After the activity is finished, have the students sit back down and then pick one of the topics the students' raised and ask the class what they would do to address the issue. Write down on the white board methods of change-making that the class proposes, then leave it up for the remainder of the lesson for student reference later on.
Step 2: Videos and Other Teacher Resources
After your students begin thinking about change-making and the connection between young people and change, show them a historical example from around the world of student activism and the huge impact it has made in creating change. You can play one of the videos below that AFT has produced about young people all over the globe and the crucial push for a better and more just society they have created throughout time: from student involvement in the movement to end apartheid in South Africa (video at left, 6:25), the U.S. civil rights movement of the 1960s (4:07), students standing up in Burma during the democratic uprising of the 1980s (6:42), to the youth led movement in Iran which helped to push for the democratic election of Mohammad Khatami to the presidency in 1997 (6:32), to lastly the student led protests in Tiananmen Square in 1989 (5:15).
Step 3: Standards-Based Exercise: SWOT Analysis
After inspiring the class with examples of youth activists from history and keeping in mind their ideas for creating positive change from Step 1, introduce them to the SWOT analysis model. This model can easily be used by youth who seek to create change, but are not sure where to start.
Once your students have an understanding of the SWOT model, have them pair up into groups based on those who picked similar topics for what they would like to change, and begin the process of creating a SWOT model. It might be easiest for them to first use this worksheet to jot down their ideas and after they can order their ideas into a drawn out SWOT model.

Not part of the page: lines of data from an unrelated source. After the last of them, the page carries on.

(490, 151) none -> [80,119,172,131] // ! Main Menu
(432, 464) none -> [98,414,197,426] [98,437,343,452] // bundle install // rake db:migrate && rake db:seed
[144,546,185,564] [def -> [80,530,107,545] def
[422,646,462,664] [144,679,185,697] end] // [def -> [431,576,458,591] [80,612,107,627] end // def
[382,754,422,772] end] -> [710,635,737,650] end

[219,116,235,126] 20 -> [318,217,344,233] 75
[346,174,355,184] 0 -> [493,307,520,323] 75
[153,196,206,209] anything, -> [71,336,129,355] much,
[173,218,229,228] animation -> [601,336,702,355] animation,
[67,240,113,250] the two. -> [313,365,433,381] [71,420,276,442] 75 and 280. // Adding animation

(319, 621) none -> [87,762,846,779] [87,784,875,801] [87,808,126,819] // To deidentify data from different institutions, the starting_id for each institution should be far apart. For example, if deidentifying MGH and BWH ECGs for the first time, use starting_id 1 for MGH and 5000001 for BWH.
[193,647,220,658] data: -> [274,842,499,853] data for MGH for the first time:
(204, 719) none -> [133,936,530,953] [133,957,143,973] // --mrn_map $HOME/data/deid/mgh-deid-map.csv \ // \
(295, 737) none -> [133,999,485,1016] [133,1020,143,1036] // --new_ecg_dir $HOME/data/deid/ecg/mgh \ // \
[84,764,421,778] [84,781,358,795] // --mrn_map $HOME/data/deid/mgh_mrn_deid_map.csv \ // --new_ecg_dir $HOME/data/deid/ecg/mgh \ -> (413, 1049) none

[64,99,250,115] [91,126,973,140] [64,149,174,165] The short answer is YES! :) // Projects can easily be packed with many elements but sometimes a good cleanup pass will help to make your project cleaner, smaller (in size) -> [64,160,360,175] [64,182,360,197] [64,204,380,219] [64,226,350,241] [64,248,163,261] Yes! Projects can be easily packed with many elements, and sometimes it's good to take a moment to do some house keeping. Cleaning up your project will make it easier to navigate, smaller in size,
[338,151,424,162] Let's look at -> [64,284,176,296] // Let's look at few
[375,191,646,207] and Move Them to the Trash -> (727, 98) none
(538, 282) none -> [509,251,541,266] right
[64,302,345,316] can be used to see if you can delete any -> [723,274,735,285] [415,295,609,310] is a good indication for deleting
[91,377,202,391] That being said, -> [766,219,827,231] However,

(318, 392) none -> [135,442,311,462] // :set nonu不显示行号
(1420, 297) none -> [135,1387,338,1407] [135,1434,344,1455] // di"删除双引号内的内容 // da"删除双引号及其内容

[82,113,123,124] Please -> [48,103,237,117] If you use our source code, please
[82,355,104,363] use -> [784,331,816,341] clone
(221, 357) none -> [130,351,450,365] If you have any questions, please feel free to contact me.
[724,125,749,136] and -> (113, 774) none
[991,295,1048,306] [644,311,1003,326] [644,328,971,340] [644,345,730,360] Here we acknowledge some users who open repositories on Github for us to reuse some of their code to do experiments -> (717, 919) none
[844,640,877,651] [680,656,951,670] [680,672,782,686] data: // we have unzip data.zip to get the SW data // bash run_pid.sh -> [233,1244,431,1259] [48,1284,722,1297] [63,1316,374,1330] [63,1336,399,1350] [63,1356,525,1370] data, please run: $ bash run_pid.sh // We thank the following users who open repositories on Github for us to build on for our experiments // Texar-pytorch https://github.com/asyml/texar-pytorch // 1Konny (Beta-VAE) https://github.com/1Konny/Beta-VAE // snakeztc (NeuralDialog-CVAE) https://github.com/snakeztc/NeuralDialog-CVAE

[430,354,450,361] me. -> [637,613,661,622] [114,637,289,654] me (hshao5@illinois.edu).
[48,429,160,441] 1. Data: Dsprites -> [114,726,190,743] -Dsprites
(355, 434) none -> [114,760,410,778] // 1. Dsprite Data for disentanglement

Here is an example SWOT analysis where the the Strengths, Weaknesses, Opportunities, and Threats are accessed in a mock scenario. The students in this scenario want to swap their unhealthy school lunches for a healthier alternative:
Step 4: What Can Students Do?
Thinking and brainstorming about change are important because they help students identify the problems and issues they are passionate about and lead them to the most important part of the change-making process — action!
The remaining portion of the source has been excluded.